Re: We need a Pandoc implementation in Scheme

Show/hide message thread

We need a Pandoc implementation in Scheme Lassi Kortela (12 Jun 2021 07:24 UTC)

Re: We need a Pandoc implementation in Scheme Amirouche Boubekki (21 Jun 2021 12:19 UTC)

Re: We need a Pandoc implementation in Scheme Lassi Kortela (28 Jun 2021 19:29 UTC)

Re: We need a Pandoc implementation in Scheme Duy Nguyen (29 Jun 2021 03:43 UTC)

Re: We need a Pandoc implementation in Scheme Arthur A. Gleckler (29 Jun 2021 04:36 UTC)

Re: We need a Pandoc implementation in Scheme Lassi Kortela (29 Jun 2021 09:18 UTC)

Re: We need a Pandoc implementation in Scheme Lassi Kortela 28 Jun 2021 19:29 UTC

Amirouche, sorry about the long delay in responding to this!

>> A number of goals are converging on the general requirement that we need
>> a modular Pandoc (https://en.wikipedia.org/wiki/Pandoc) clone written in
>> portable Scheme.
>
> Why is it required or necessary?

Many of the web pages under Scheme.org are written using Markdown or
AsciiDoc. And if we want a documentation index/browser under Scheme.org,
we need to parse the manuals of Scheme implementations and libraries;
those are written in Texinfo, Scribble, and others.

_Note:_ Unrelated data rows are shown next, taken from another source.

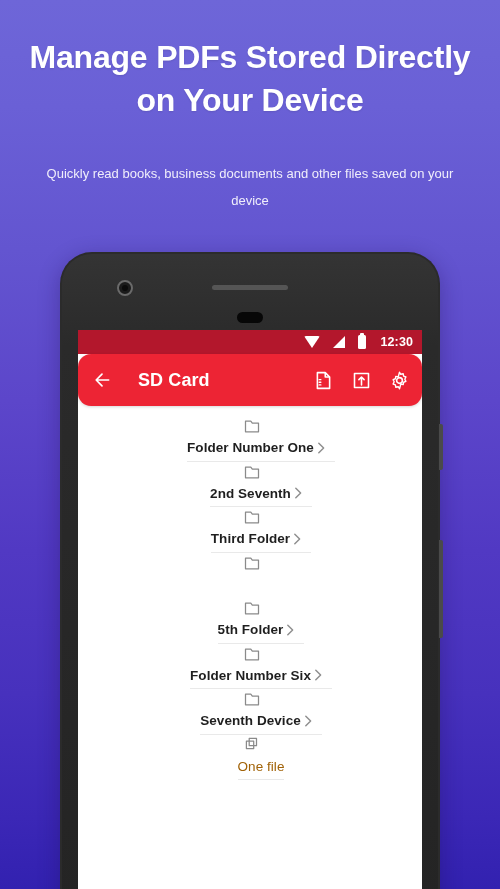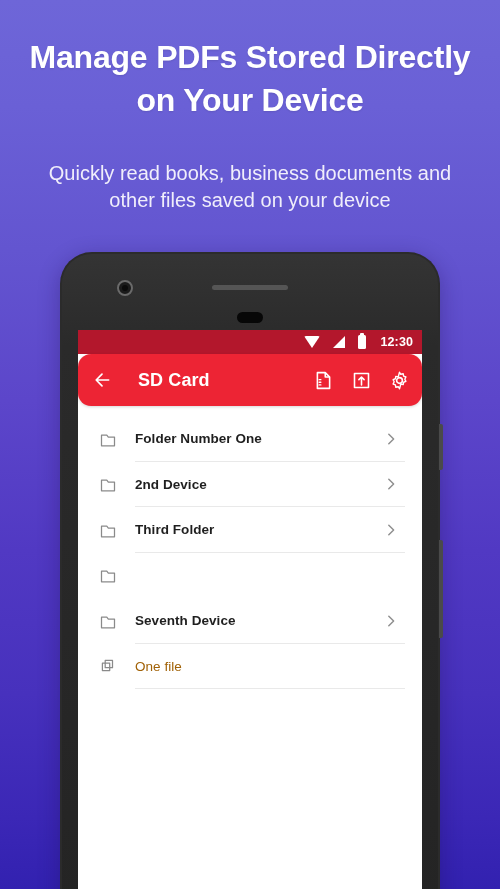--- a/index.html
+++ b/index.html
@@ -41,7 +41,7 @@
     left:0; right:0; top:160px;
     text-align:center;
     color:#f0eefb;
-    font-size:20px;
+    font-size:13px;
     font-weight:400;
     line-height:27px;
     padding:0 28px;

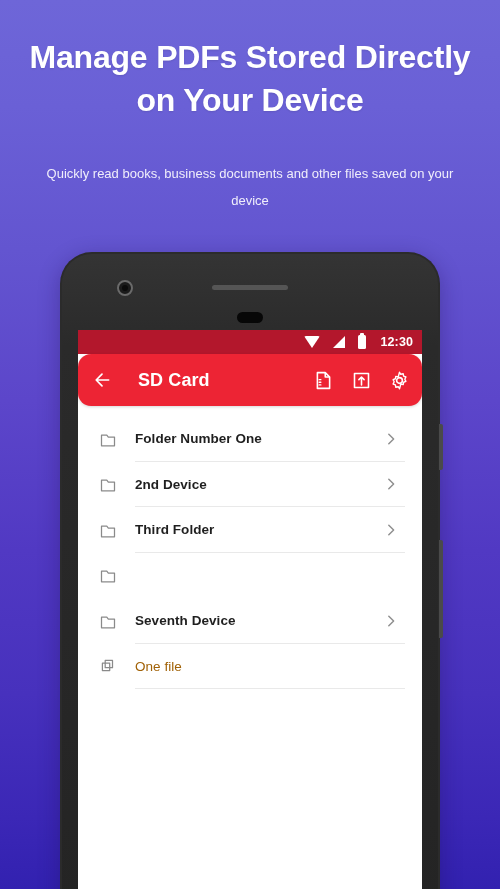--- a/index.html
+++ b/index.html
@@ -188,6 +188,7 @@
     padding-right:17px;
     position:relative;
     cursor:pointer;
+    flex-direction:column;
   }
   .row-icon {
     width:18px; height:18px;

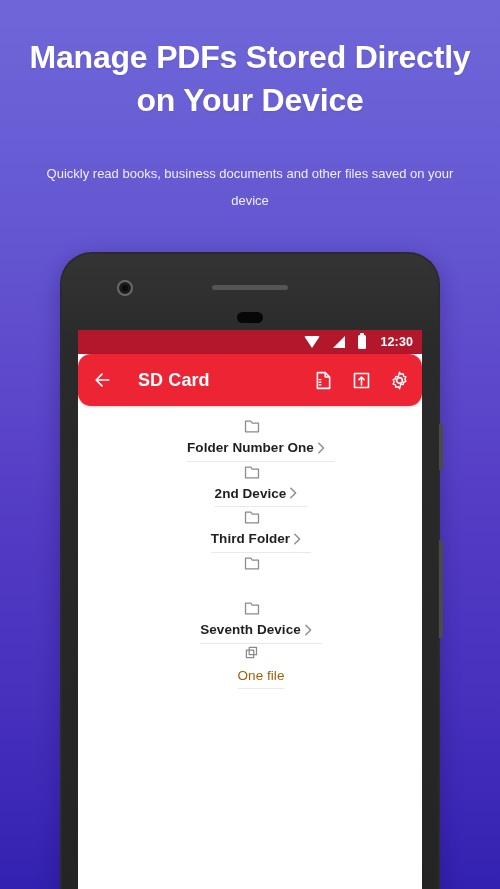--- a/index.html
+++ b/index.html
@@ -285,7 +285,7 @@
               <path d="M2.5 5.2h5.3l1.5 1.9h6.2v8.7H2.5z" fill="none" stroke="#8a8a8a" stroke-width="1.25" stroke-linejoin="round"></path>
             </svg>
             <span class="row-body">
-              <span class="row-label">2nd Device</span>
+              <span class="row-label">2nd Seventh</span>
               <svg class="chev" viewBox="0 0 16 16">
                 <path d="M5.5 2.5L11 8l-5.5 5.5" fill="none" stroke="#8f8f8f" stroke-width="1.7" stroke-linecap="round" stroke-linejoin="round"></path>
               </svg>

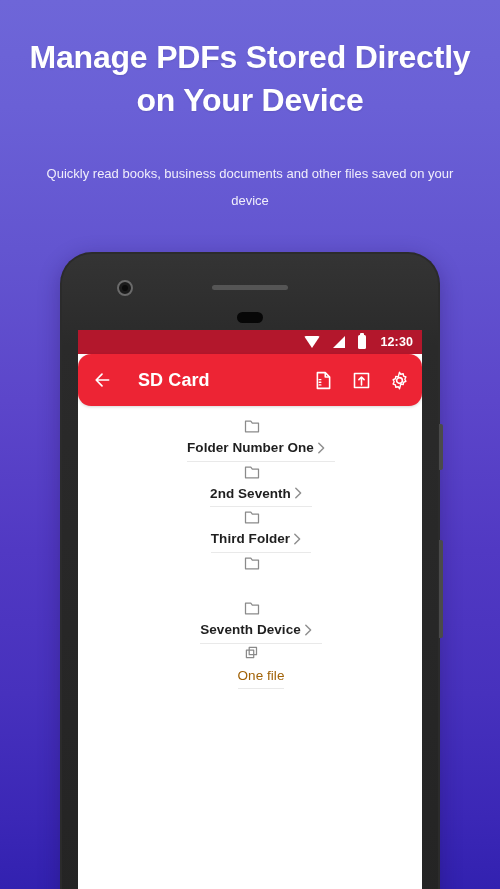--- a/index.html
+++ b/index.html
@@ -312,6 +312,17 @@
               <path d="M2.5 5.2h5.3l1.5 1.9h6.2v8.7H2.5z" fill="none" stroke="#8a8a8a" stroke-width="1.25" stroke-linejoin="round"></path>
             </svg>
             <span class="row-body">
+              <span class="row-label">5th Folder</span>
+              <svg class="chev" viewBox="0 0 16 16">
+                <path d="M5.5 2.5L11 8l-5.5 5.5" fill="none" stroke="#8f8f8f" stroke-width="1.7" stroke-linecap="round" stroke-linejoin="round"></path>
+              </svg>
+            </span>
+          </div>
+          <div class="row">
+            <svg class="row-icon" viewBox="0 0 18 18">
+              <path d="M2.5 5.2h5.3l1.5 1.9h6.2v8.7H2.5z" fill="none" stroke="#8a8a8a" stroke-width="1.25" stroke-linejoin="round"></path>
+            </svg>
+            <span class="row-body">
               <span class="row-label">Seventh Device</span>
               <svg class="chev" viewBox="0 0 16 16">
                 <path d="M5.5 2.5L11 8l-5.5 5.5" fill="none" stroke="#8f8f8f" stroke-width="1.7" stroke-linecap="round" stroke-linejoin="round"></path>

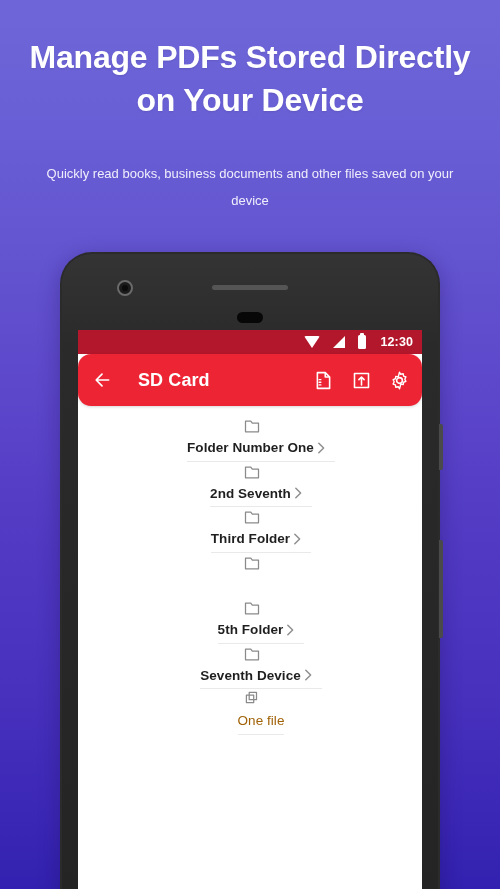--- a/index.html
+++ b/index.html
@@ -323,6 +323,17 @@
               <path d="M2.5 5.2h5.3l1.5 1.9h6.2v8.7H2.5z" fill="none" stroke="#8a8a8a" stroke-width="1.25" stroke-linejoin="round"></path>
             </svg>
             <span class="row-body">
+              <span class="row-label">Folder Number Six</span>
+              <svg class="chev" viewBox="0 0 16 16">
+                <path d="M5.5 2.5L11 8l-5.5 5.5" fill="none" stroke="#8f8f8f" stroke-width="1.7" stroke-linecap="round" stroke-linejoin="round"></path>
+              </svg>
+            </span>
+          </div>
+          <div class="row">
+            <svg class="row-icon" viewBox="0 0 18 18">
+              <path d="M2.5 5.2h5.3l1.5 1.9h6.2v8.7H2.5z" fill="none" stroke="#8a8a8a" stroke-width="1.25" stroke-linejoin="round"></path>
+            </svg>
+            <span class="row-body">
               <span class="row-label">Seventh Device</span>
               <svg class="chev" viewBox="0 0 16 16">
                 <path d="M5.5 2.5L11 8l-5.5 5.5" fill="none" stroke="#8f8f8f" stroke-width="1.7" stroke-linecap="round" stroke-linejoin="round"></path>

It is prohibitively hard to do even simple transformations to that
content (e.g. styling it via CSS, and adding navigation elements to the
HTML page) if we call out to converter programs written in other
languages (since those converters do not output an S-expression
representation which is easy for us to process). It soon gets to the
point where the easiest solution is to have the necessary parsers in
Scheme libraries instead.

> About SXML tools, it seems clear to me that nowadays xpath hence
> sxpath is dead or will die. Most new blood rely on CSS selectors to
> query HTML (and XML afaik non-existent nowadays).

Good insight! I don't know much about CSS selectors (unless they are
similar to jQuery selectors); should look into it.

> (I came to this subject from a very distant topic: make match-lambda
> fast. My idea is / was to specialize a set of match patterns to avoid
> the need to test multiple times with some kind of prefix compression.
> It is also related to generic methods: generic methods are like a
> match-lambda except each match clause is built in its own module.
> Similarly, it is possible to apply at compile-time prefix compression,
> because most generics vary at the beginning, which makes me think a
> general decision tree will be overkill; also arguments are passed as a
> list, a general decision tree will require to convert the list to a
> vector to be able to tap in the middle efficiently. And my plan is /
> was to construct a parser combinator from the match spec, specialize /
> optimize it, and then produce a lambda with nested-if that would
> dispatch to the correct underlying procedure. I think it is possible
> with Chez, using define-property that attaches an expression to an
> identifier and good use of implicit phasing.)
>
> That is why I started working on a parser combinator library called
> paco. I have attached to this mail a proof-of-concept that will stream
> a parse result, and possibly stream alternative parse results in the
> case where the grammar is ambiguous (not coded yet). It is a broad
> feature-set with many pitfalls. I already removed the ability to parse
> left-recursive grammars. And maybe handling ambiguous grammars is not
> useful as part of a clone of pandoc.

Great. Is the set of combinators similar to those used in other parser
combinator libraries, and would it be hard to write Markdown, AsciiDoc,
etc. parsers using them? My first hunch was to port existing parsers
from Chicken and Guile, but that's not necessarily easy.

In the long run, I believe in hand-rolled recursive-descent parsers (all
the most advanced parsers in big compilers like GCC seem to eventually
be written as recursive-descent). It seems parser generators are hard to
use to make really good parsers (good error messages, and avoiding weird
performance edge cases). A small Scheme subset with only stack
allocation would be a natural fit for writing these parsers.

> There is many test files in pandoc's github:
> https://github.com/jgm/pandoc/blob/master/test/
> But I think they miss the point of *unit* testing. I would rather
> approach the problem in a way that is similar to SRFI-180 (JSON).
>
> Another topic of interest while working on parsers is fuzzing. The de
> facto standard seems to be
> https://en.wikipedia.org/wiki/American_fuzzy_lop_(fuzzer)
> Another source of possibly interesting test cases is
> https://github.com/google/oss-fuzz
>
> I think my next goal is to rewrite SRFI-180 and HTTP 1.1 parser, then
> I will try to parse some markup language for a task we need a parser
> at work. Getting together a test suite as described above (piecewise
> tests) would be of great help for things like HTML, micro XML,
> commonmark, and also improve the test suite of HTTP 1.1 parser.
>
> Help and feedback are welcome!

All of those sound like good projects!